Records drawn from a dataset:

※

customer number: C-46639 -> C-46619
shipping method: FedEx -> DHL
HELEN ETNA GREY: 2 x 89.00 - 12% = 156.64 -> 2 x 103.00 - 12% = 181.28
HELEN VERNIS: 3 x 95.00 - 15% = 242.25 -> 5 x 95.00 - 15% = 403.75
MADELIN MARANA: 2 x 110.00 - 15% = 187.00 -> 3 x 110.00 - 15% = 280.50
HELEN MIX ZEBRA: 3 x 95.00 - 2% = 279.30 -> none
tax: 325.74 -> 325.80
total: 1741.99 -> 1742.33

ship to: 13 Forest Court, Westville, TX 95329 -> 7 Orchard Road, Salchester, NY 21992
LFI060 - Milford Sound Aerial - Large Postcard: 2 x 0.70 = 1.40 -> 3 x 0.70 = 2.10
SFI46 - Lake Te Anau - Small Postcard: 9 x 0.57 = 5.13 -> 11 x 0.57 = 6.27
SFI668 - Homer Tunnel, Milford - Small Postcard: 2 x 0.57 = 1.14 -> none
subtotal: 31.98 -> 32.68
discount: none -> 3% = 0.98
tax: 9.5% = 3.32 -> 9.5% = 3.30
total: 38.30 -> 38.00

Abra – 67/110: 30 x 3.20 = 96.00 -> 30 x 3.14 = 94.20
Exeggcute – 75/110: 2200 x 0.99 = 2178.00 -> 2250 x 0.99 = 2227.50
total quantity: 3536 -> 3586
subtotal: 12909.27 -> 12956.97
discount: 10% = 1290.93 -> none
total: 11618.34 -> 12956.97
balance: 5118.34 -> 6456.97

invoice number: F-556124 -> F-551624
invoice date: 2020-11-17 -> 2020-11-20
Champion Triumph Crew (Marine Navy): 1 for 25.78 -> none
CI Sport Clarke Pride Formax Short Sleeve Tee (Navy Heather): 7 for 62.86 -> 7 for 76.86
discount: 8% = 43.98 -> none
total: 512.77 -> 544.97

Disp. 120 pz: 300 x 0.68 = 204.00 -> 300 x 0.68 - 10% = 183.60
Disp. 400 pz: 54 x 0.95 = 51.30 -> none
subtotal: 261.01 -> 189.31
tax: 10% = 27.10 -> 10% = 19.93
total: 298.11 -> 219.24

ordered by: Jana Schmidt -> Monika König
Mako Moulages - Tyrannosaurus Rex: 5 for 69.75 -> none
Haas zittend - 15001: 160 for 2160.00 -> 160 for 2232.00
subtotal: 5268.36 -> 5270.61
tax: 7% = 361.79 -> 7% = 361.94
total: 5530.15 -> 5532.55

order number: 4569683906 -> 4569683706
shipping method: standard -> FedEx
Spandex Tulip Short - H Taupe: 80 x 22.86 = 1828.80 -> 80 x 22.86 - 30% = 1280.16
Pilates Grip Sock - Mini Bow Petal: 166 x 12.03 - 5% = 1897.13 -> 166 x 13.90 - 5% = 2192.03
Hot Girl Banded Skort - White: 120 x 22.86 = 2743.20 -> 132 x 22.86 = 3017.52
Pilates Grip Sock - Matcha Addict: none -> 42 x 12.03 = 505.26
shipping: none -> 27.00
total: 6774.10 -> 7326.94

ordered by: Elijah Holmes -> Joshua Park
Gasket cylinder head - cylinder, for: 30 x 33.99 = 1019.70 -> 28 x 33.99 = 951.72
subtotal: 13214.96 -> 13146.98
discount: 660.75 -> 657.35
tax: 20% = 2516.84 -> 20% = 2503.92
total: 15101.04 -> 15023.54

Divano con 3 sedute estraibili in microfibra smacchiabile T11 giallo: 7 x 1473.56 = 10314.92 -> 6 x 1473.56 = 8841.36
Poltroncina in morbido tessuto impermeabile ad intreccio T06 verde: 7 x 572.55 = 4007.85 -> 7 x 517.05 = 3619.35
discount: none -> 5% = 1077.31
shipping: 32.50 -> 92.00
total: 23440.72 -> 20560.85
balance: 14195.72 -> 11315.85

※

Exercise prompt: The full set of records should be duplicated exactly.

Response to the task:
customer number: C-46639 -> C-46619
shipping method: FedEx -> DHL
HELEN ETNA GREY: 2 x 89.00 - 12% = 156.64 -> 2 x 103.00 - 12% = 181.28
HELEN VERNIS: 3 x 95.00 - 15% = 242.25 -> 5 x 95.00 - 15% = 403.75
MADELIN MARANA: 2 x 110.00 - 15% = 187.00 -> 3 x 110.00 - 15% = 280.50
HELEN MIX ZEBRA: 3 x 95.00 - 2% = 279.30 -> none
tax: 325.74 -> 325.80
total: 1741.99 -> 1742.33

ship to: 13 Forest Court, Westville, TX 95329 -> 7 Orchard Road, Salchester, NY 21992
LFI060 - Milford Sound Aerial - Large Postcard: 2 x 0.70 = 1.40 -> 3 x 0.70 = 2.10
SFI46 - Lake Te Anau - Small Postcard: 9 x 0.57 = 5.13 -> 11 x 0.57 = 6.27
SFI668 - Homer Tunnel, Milford - Small Postcard: 2 x 0.57 = 1.14 -> none
subtotal: 31.98 -> 32.68
discount: none -> 3% = 0.98
tax: 9.5% = 3.32 -> 9.5% = 3.30
total: 38.30 -> 38.00

Abra – 67/110: 30 x 3.20 = 96.00 -> 30 x 3.14 = 94.20
Exeggcute – 75/110: 2200 x 0.99 = 2178.00 -> 2250 x 0.99 = 2227.50
total quantity: 3536 -> 3586
subtotal: 12909.27 -> 12956.97
discount: 10% = 1290.93 -> none
total: 11618.34 -> 12956.97
balance: 5118.34 -> 6456.97

invoice number: F-556124 -> F-551624
invoice date: 2020-11-17 -> 2020-11-20
Champion Triumph Crew (Marine Navy): 1 for 25.78 -> none
CI Sport Clarke Pride Formax Short Sleeve Tee (Navy Heather): 7 for 62.86 -> 7 for 76.86
discount: 8% = 43.98 -> none
total: 512.77 -> 544.97

Disp. 120 pz: 300 x 0.68 = 204.00 -> 300 x 0.68 - 10% = 183.60
Disp. 400 pz: 54 x 0.95 = 51.30 -> none
subtotal: 261.01 -> 189.31
tax: 10% = 27.10 -> 10% = 19.93
total: 298.11 -> 219.24

ordered by: Jana Schmidt -> Monika König
Mako Moulages - Tyrannosaurus Rex: 5 for 69.75 -> none
Haas zittend - 15001: 160 for 2160.00 -> 160 for 2232.00
subtotal: 5268.36 -> 5270.61
tax: 7% = 361.79 -> 7% = 361.94
total: 5530.15 -> 5532.55

order number: 4569683906 -> 4569683706
shipping method: standard -> FedEx
Spandex Tulip Short - H Taupe: 80 x 22.86 = 1828.80 -> 80 x 22.86 - 30% = 1280.16
Pilates Grip Sock - Mini Bow Petal: 166 x 12.03 - 5% = 1897.13 -> 166 x 13.90 - 5% = 2192.03
Hot Girl Banded Skort - White: 120 x 22.86 = 2743.20 -> 132 x 22.86 = 3017.52
Pilates Grip Sock - Matcha Addict: none -> 42 x 12.03 = 505.26
shipping: none -> 27.00
total: 6774.10 -> 7326.94

ordered by: Elijah Holmes -> Joshua Park
Gasket cylinder head - cylinder, for: 30 x 33.99 = 1019.70 -> 28 x 33.99 = 951.72
subtotal: 13214.96 -> 13146.98
discount: 660.75 -> 657.35
tax: 20% = 2516.84 -> 20% = 2503.92
total: 15101.04 -> 15023.54

Divano con 3 sedute estraibili in microfibra smacchiabile T11 giallo: 7 x 1473.56 = 10314.92 -> 6 x 1473.56 = 8841.36
Poltroncina in morbido tessuto impermeabile ad intreccio T06 verde: 7 x 572.55 = 4007.85 -> 7 x 517.05 = 3619.35
discount: none -> 5% = 1077.31
shipping: 32.50 -> 92.00
total: 23440.72 -> 20560.85
balance: 14195.72 -> 11315.85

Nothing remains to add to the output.